DATA FOR PROCESSING:
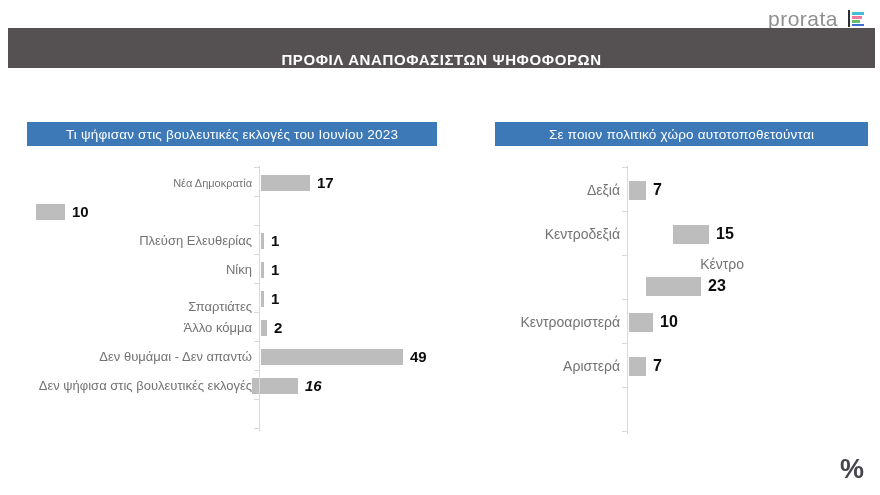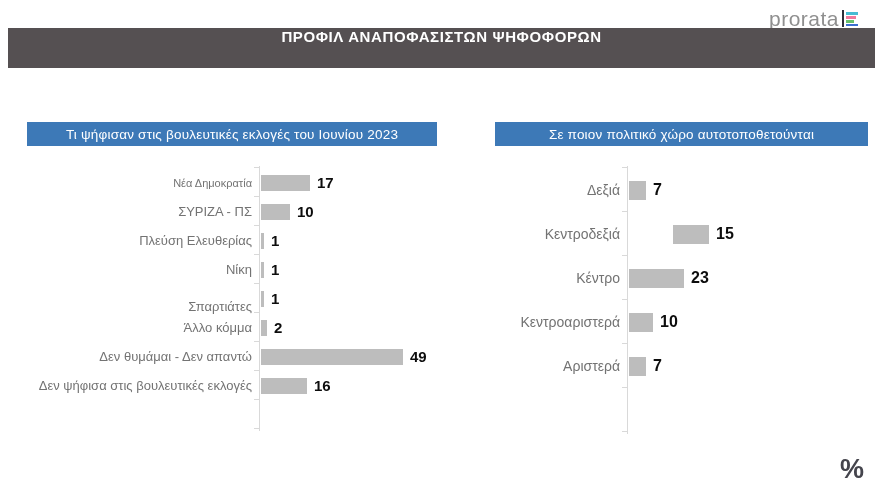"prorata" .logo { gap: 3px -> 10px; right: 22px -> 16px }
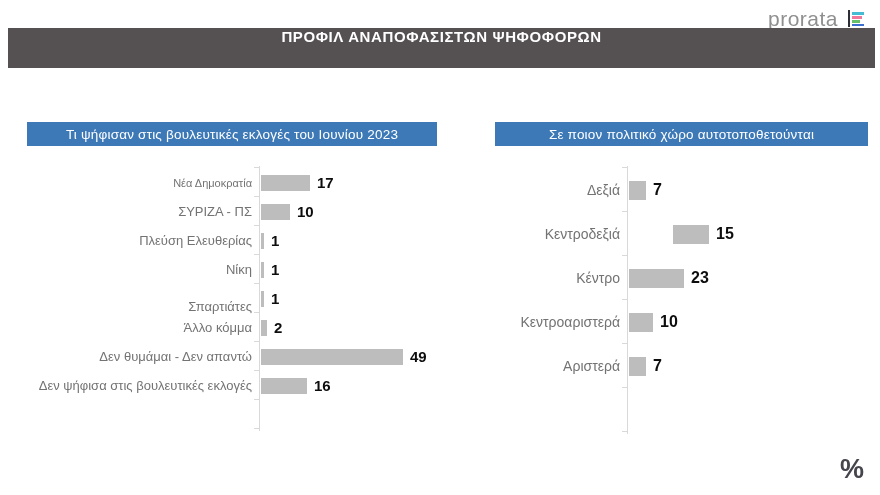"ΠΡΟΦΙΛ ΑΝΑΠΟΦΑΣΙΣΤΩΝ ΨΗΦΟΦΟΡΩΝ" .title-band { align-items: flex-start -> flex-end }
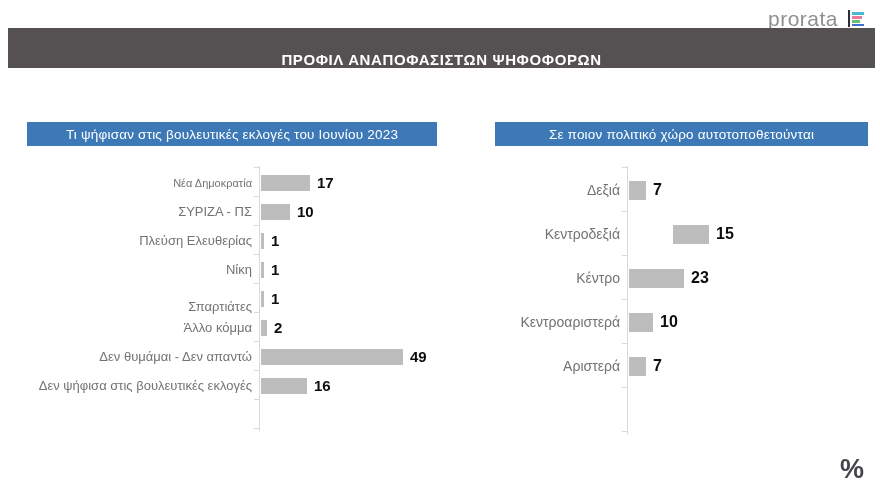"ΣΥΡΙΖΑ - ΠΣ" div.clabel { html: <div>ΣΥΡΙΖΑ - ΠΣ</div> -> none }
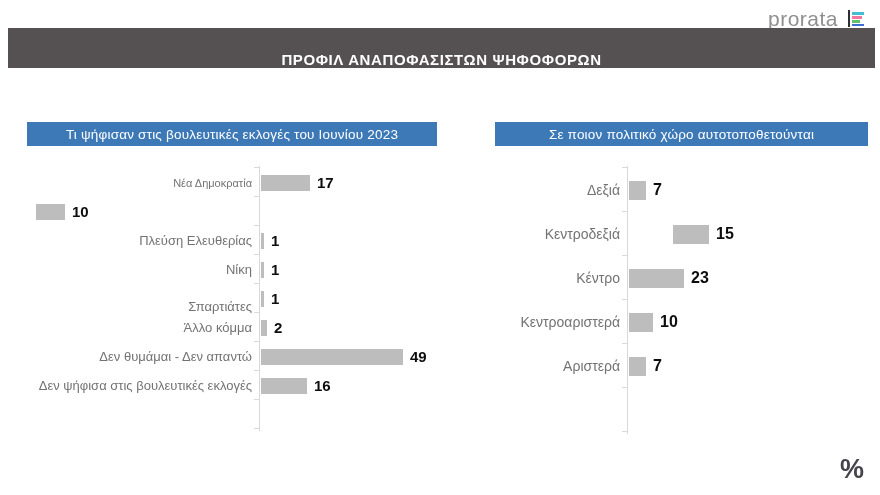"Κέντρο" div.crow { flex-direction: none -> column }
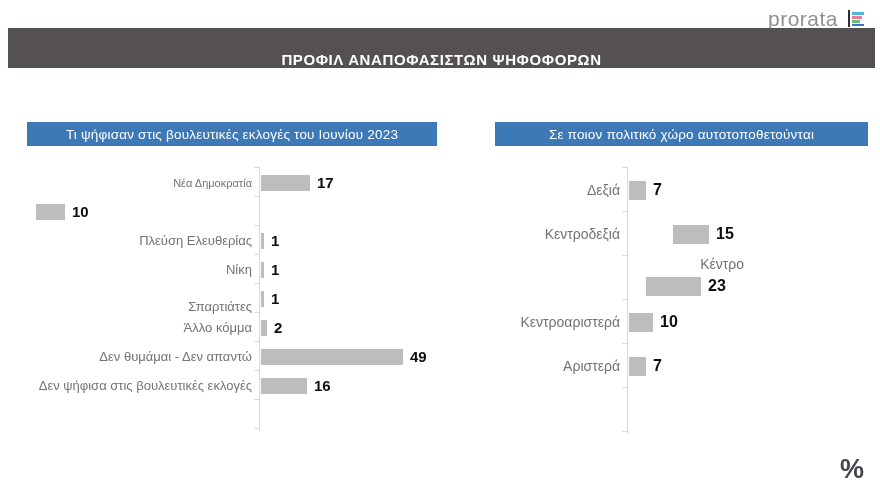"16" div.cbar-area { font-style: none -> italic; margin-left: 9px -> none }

DIRECTIONS:
A verbatim copy of every record is required, with all pictures excluded.

PROBLEM SOLUTION:
"prorata" .logo { gap: 3px -> 10px; right: 22px -> 16px }
"ΠΡΟΦΙΛ ΑΝΑΠΟΦΑΣΙΣΤΩΝ ΨΗΦΟΦΟΡΩΝ" .title-band { align-items: flex-start -> flex-end }
"ΣΥΡΙΖΑ - ΠΣ" div.clabel { html: <div>ΣΥΡΙΖΑ - ΠΣ</div> -> none }
"Κέντρο" div.crow { flex-direction: none -> column }
"16" div.cbar-area { font-style: none -> italic; margin-left: 9px -> none }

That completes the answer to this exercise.